* Work task *
Skipping any pictures, give all of the records below again exactly.

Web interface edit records
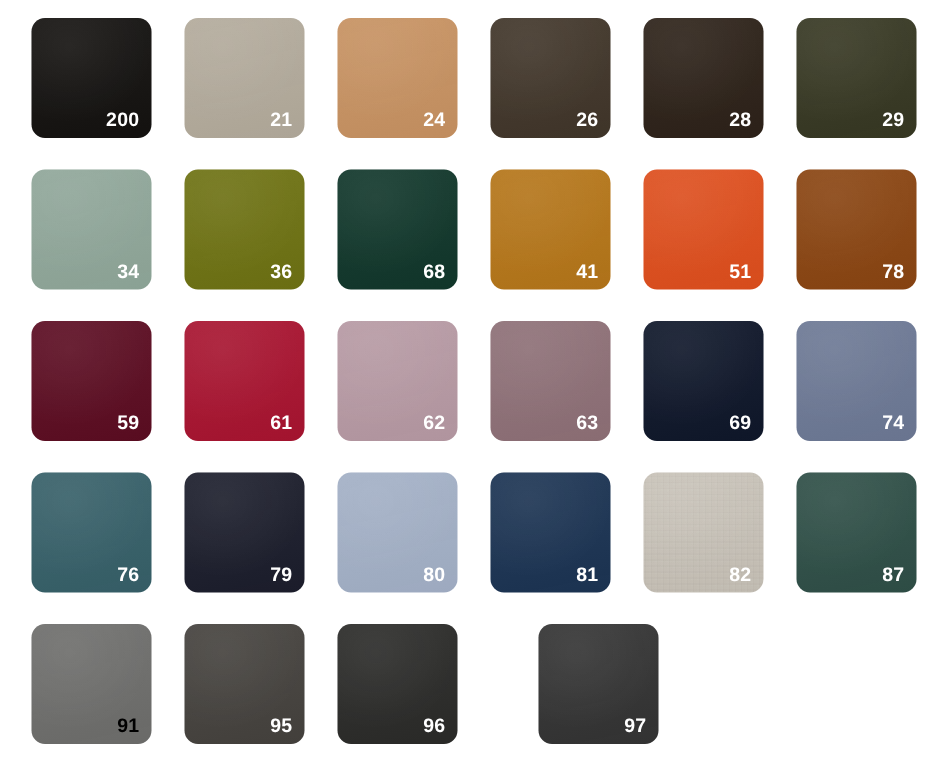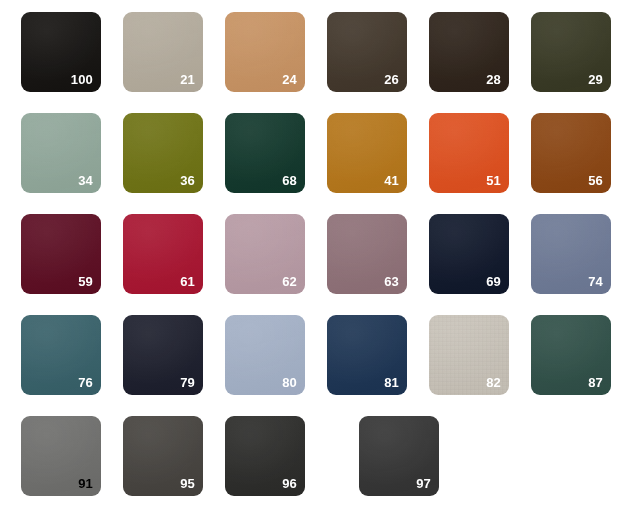--- a/index.html
+++ b/index.html
@@ -70,7 +70,7 @@
 <div id="swatch-grid">
     <div class="swatch" title="black" style="background: rgb(20, 18, 16);">
       <span class="swatch-sheen"></span>
-      <span class="swatch-label" style="color: rgb(255, 255, 255);">100</span>
+      <span class="swatch-label" style="color: rgb(255, 255, 255);">200</span>
     </div>
     <div class="swatch" title="light-taupe" style="background: rgb(179, 171, 156);">
       <span class="swatch-sheen"></span>

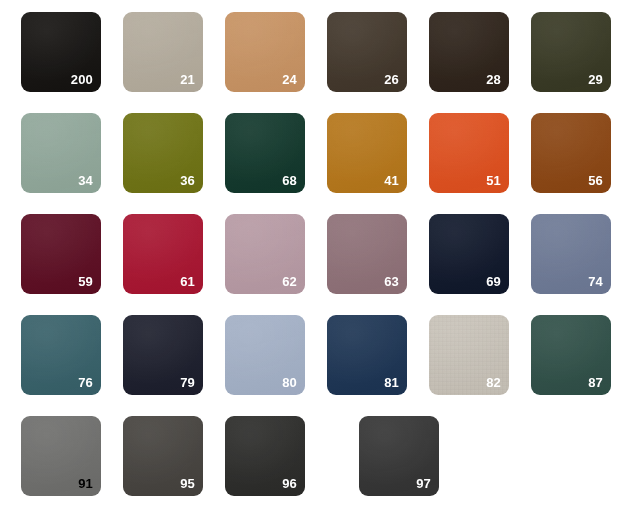--- a/index.html
+++ b/index.html
@@ -114,7 +114,7 @@
     </div>
     <div class="swatch" title="rust-brown" style="background: rgb(138, 69, 18);">
       <span class="swatch-sheen"></span>
-      <span class="swatch-label" style="color: rgb(255, 255, 255);">56</span>
+      <span class="swatch-label" style="color: rgb(255, 255, 255);">78</span>
     </div>
     <div class="swatch" title="dark-burgundy" style="background: rgb(92, 13, 34);">
       <span class="swatch-sheen"></span>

* Solution for this problem *
--- a/index.html
+++ b/index.html
@@ -70,7 +70,7 @@
 <div id="swatch-grid">
     <div class="swatch" title="black" style="background: rgb(20, 18, 16);">
       <span class="swatch-sheen"></span>
-      <span class="swatch-label" style="color: rgb(255, 255, 255);">100</span>
+      <span class="swatch-label" style="color: rgb(255, 255, 255);">200</span>
     </div>
     <div class="swatch" title="light-taupe" style="background: rgb(179, 171, 156);">
       <span class="swatch-sheen"></span>

--- a/index.html
+++ b/index.html
@@ -114,7 +114,7 @@
     </div>
     <div class="swatch" title="rust-brown" style="background: rgb(138, 69, 18);">
       <span class="swatch-sheen"></span>
-      <span class="swatch-label" style="color: rgb(255, 255, 255);">56</span>
+      <span class="swatch-label" style="color: rgb(255, 255, 255);">78</span>
     </div>
     <div class="swatch" title="dark-burgundy" style="background: rgb(92, 13, 34);">
       <span class="swatch-sheen"></span>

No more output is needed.